Clinical data were retrieved retrospectively from electronic medical records and picture archiving and communication systems (PACS) in the hospital by trained gynecological staff using standardized data collection and quality control procedures, including demographic details, menopause status, symptoms, a history of other diseases, cytology results (identified with ThinPrep® liquid-based cytology system, Hologic Inc., MA, USA), HPV infection and genotypes, high-risk HPV (HR-HPV) viral loads and histopathologic results.

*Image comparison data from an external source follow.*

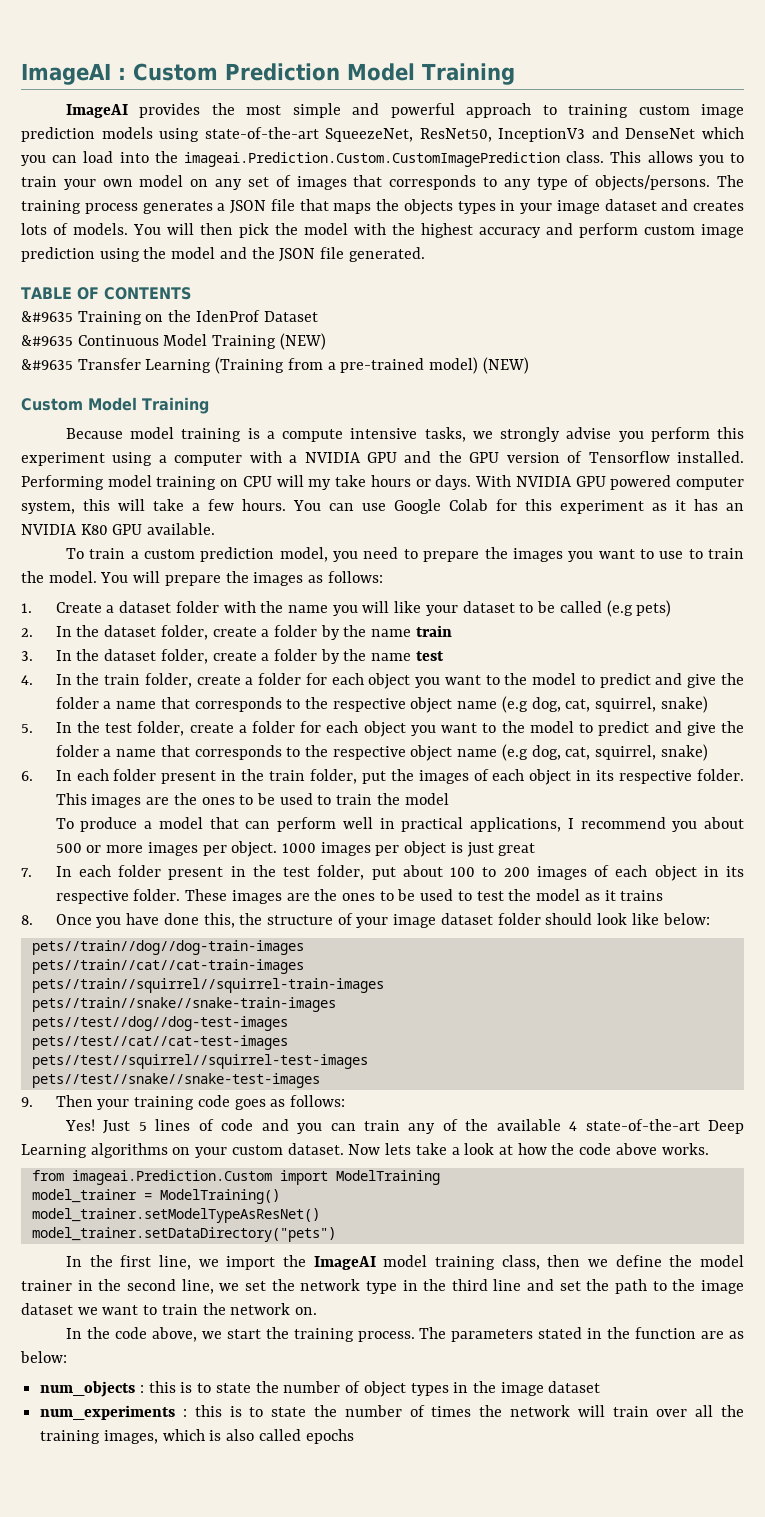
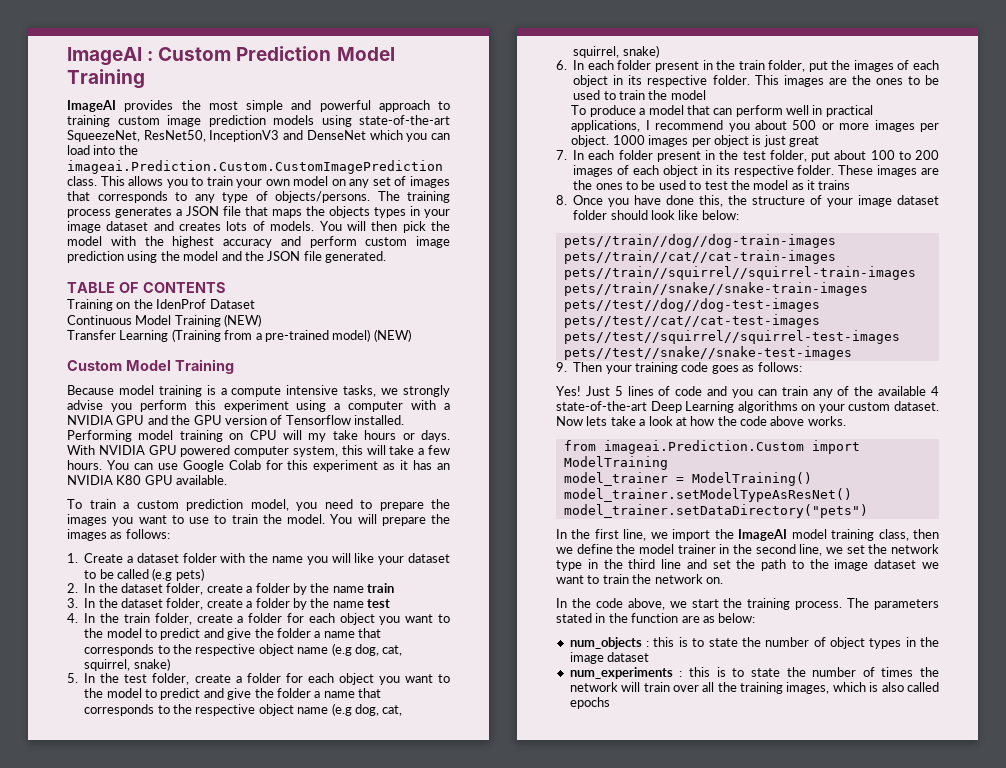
[21,311,73,322] &#9635 -> (226, 287) none
[21,335,73,346] &#9635 -> (255, 304) none
[21,359,73,370] &#9635 -> (262, 320) none

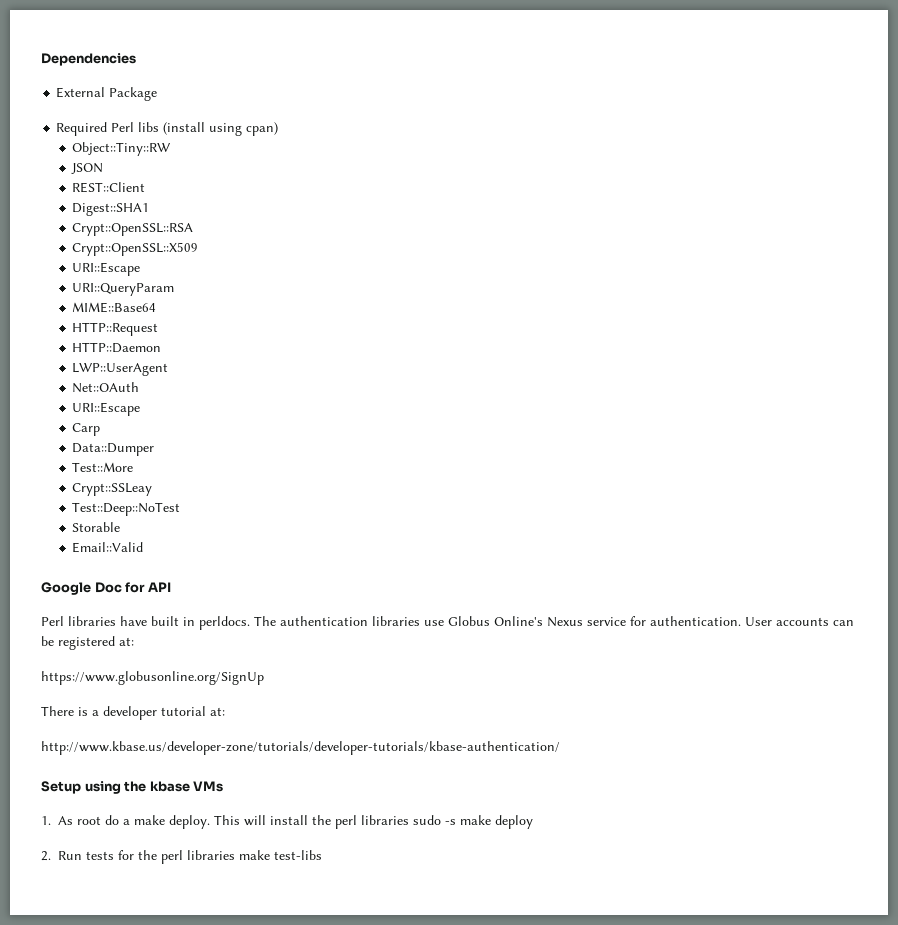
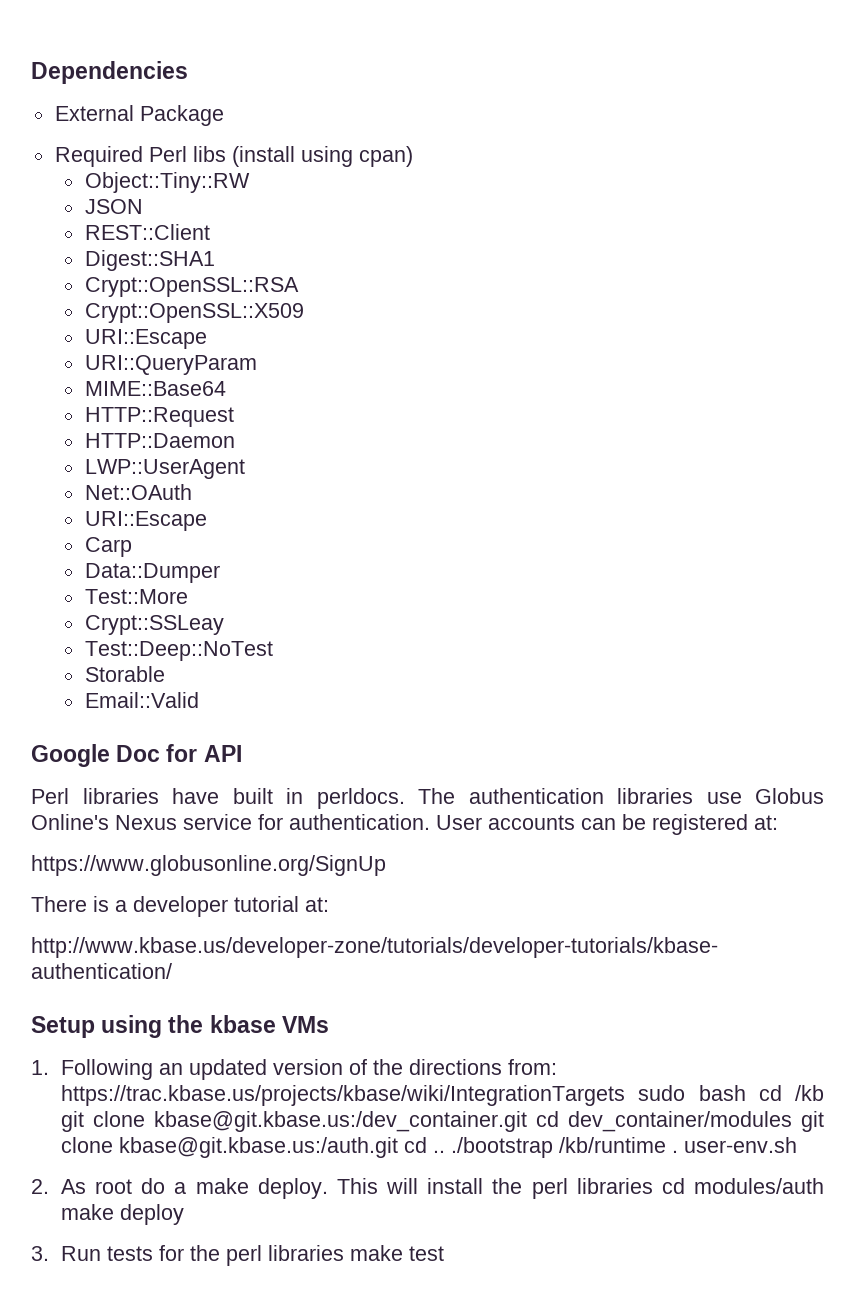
(51, 820) none -> [61,1059,558,1080] [61,1085,824,1106] [61,1111,824,1132] [61,1137,798,1158] [31,1179,49,1194] Following an updated version of the directions from: https://trac.kbase.us/projects/kbase/wiki/IntegrationTargets sudo bash cd /kb git clone kbase@git.kbase.us:/dev_container.git cd dev_container/modules git clone kbase@git.kbase.us:/auth.git cd .. ./bootstrap /kb/runtime . user-env.sh // 2.
[413,815,456,825] sudo -s -> [661,1178,825,1194] cd modules/auth
[41,851,51,861] 2. -> [31,1246,49,1261] 3.
[274,850,322,860] test-libs -> [409,1246,445,1261] test

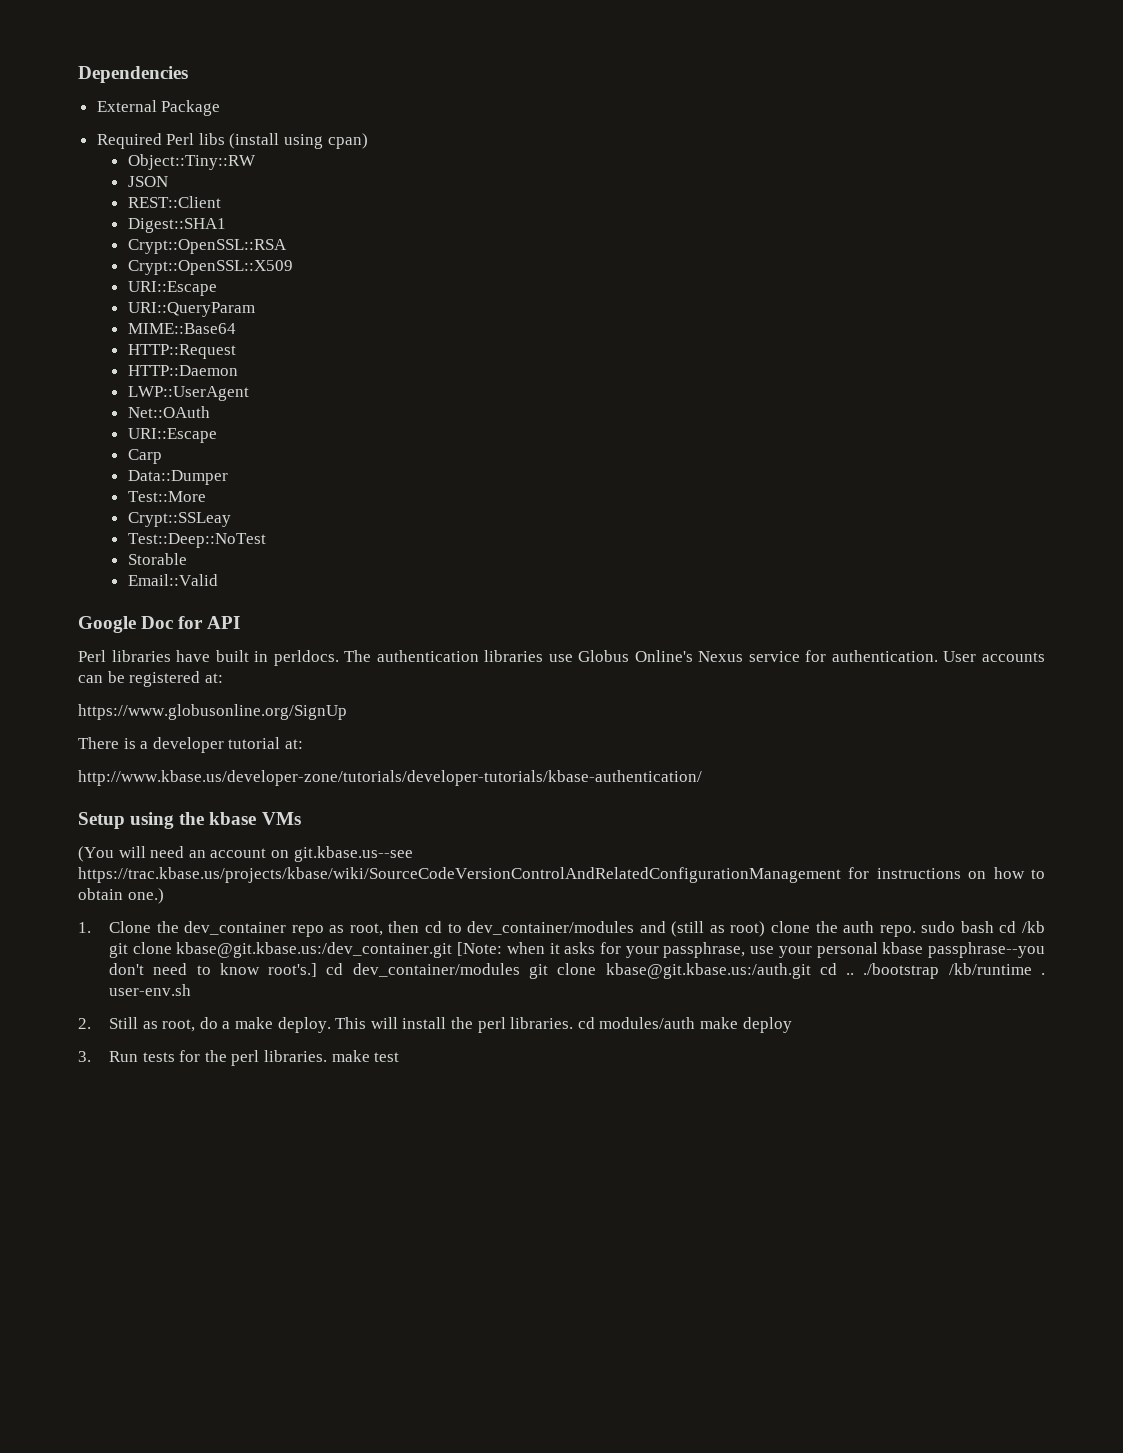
[31,1059,558,1080] [61,1085,626,1106] 1. Following an updated version of the directions from: https://trac.kbase.us/projects/kbase/wiki/IntegrationTargets -> [78,846,413,862] [78,867,1045,883] [78,888,164,904] [78,921,916,937] (You will need an account on git.kbase.us--see https://trac.kbase.us/projects/kbase/wiki/SourceCodeVersionControlAndRelatedConfigurationManagement for instructions on how to obtain one.) // 1. Clone the dev_container repo as root, then cd to dev_container/modules and (still as root) clone the auth repo.
(528, 1121) none -> [457,942,1046,958] [109,963,318,977] [Note: when it asks for your passphrase, use your personal kbase passphrase--you don't need to know root's.]
[61,1179,133,1194] As root -> [109,1017,196,1032] Still as root,
[576,1178,653,1194] libraries -> [510,1017,574,1029] libraries.
[268,1245,345,1261] libraries -> [264,1050,328,1062] libraries.

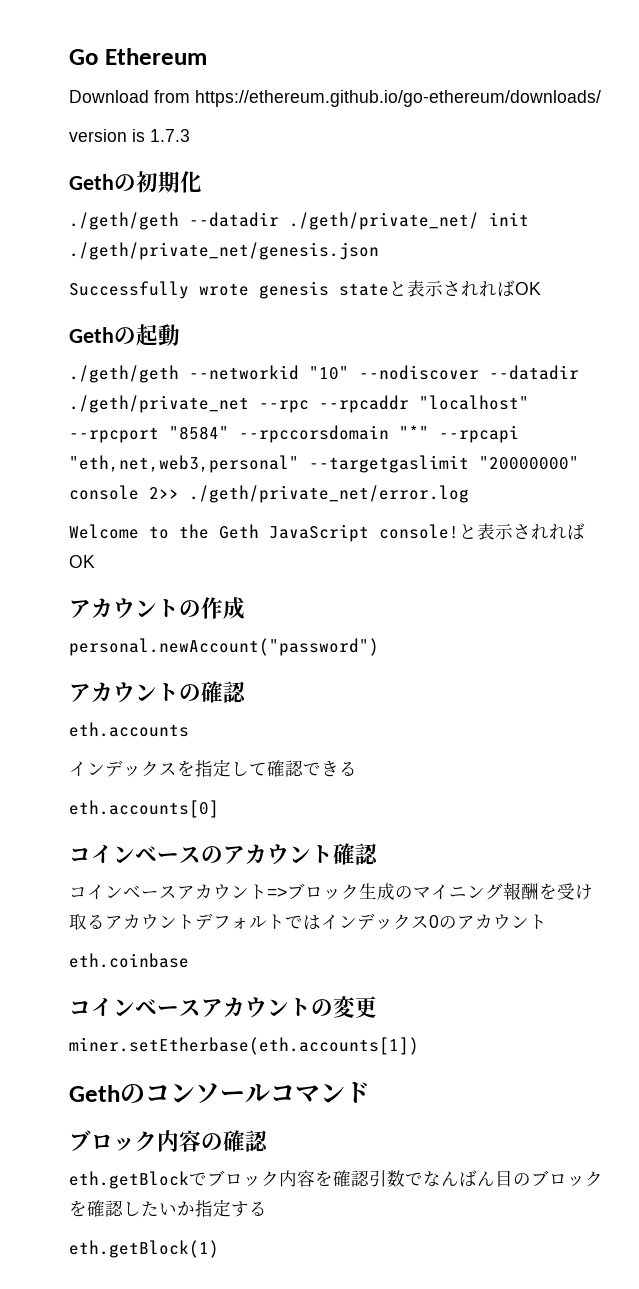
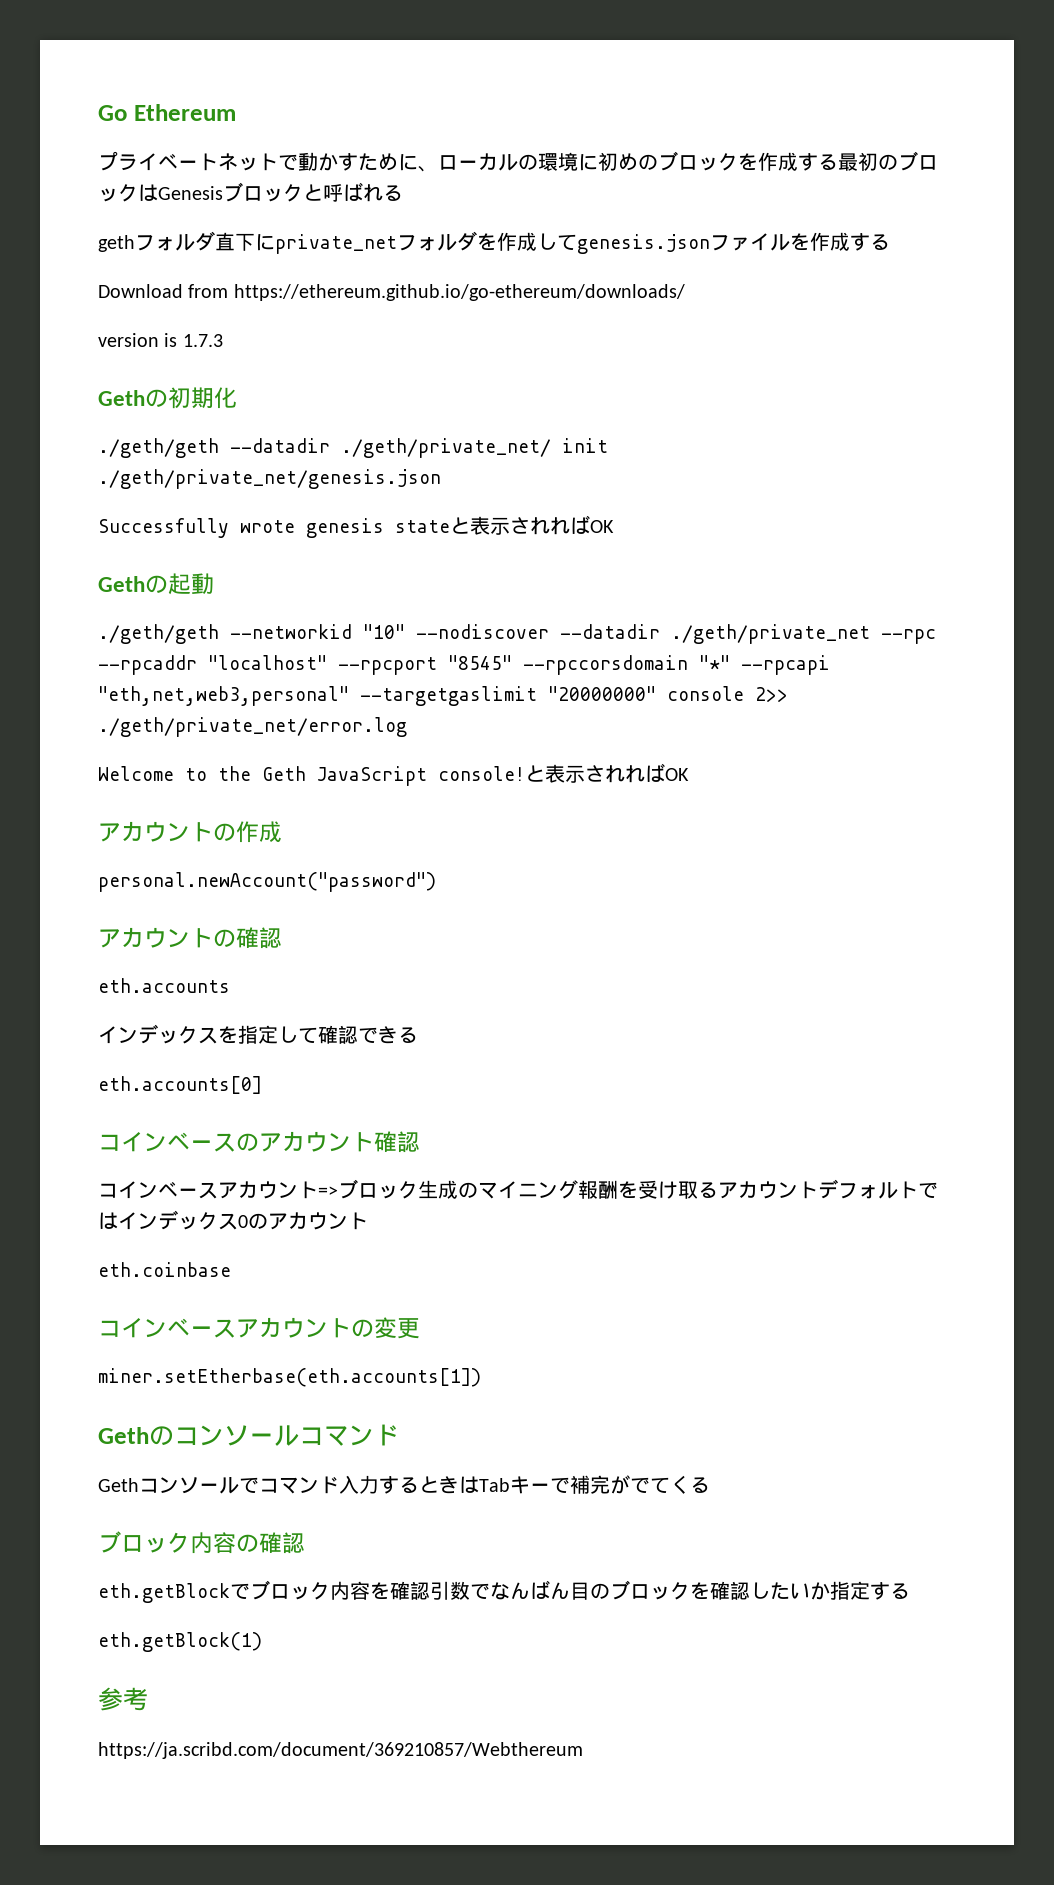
(207, 56) none -> [98,151,938,172] [98,182,403,202] [98,231,890,254] // プライベートネットで動かすために、ローカルの環境に初めのブロックを作成する最初のブロックはGenesisブロックと呼ばれる // gethフォルダ直下にprivate_netフォルダを作成してgenesis.jsonファイルを作成する
[169,426,229,440] "8584" -> [448,655,512,670] "8545"
(370, 1092) none -> [98,1475,710,1494] // Gethコンソールでコマンド入力するときはTabキーで補完がでてくる
(219, 1249) none -> [98,1687,148,1711] [98,1742,583,1759] // 参考 // https://ja.scribd.com/document/369210857/Webthereum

HR-HPV DNA viral loads were detected using the Digene Hybrid Capture 2 (HC2) test (Digene Co., MD, USA). HPV DNA was detected and genotyped with the HPV GenoArray test kit (Hybribio Ltd., Hong Kong) using both DNA amplification and a flow-through hybridization technique [8]. A total of 21 genotypes were screened, including13 high-risk genotypes (HPV16, HPV18, HPV31, HPV33, HPV35, HPV39, HPV45, HPV51, HPV52, HPV56, HPV58, HPV59, and HPV68), two probable high-risk genotypes (HPV53 and HPV66) and six low-risk genotypes (HPV6, HPV11, HPV42, HPV43, HPV44, and CP8304).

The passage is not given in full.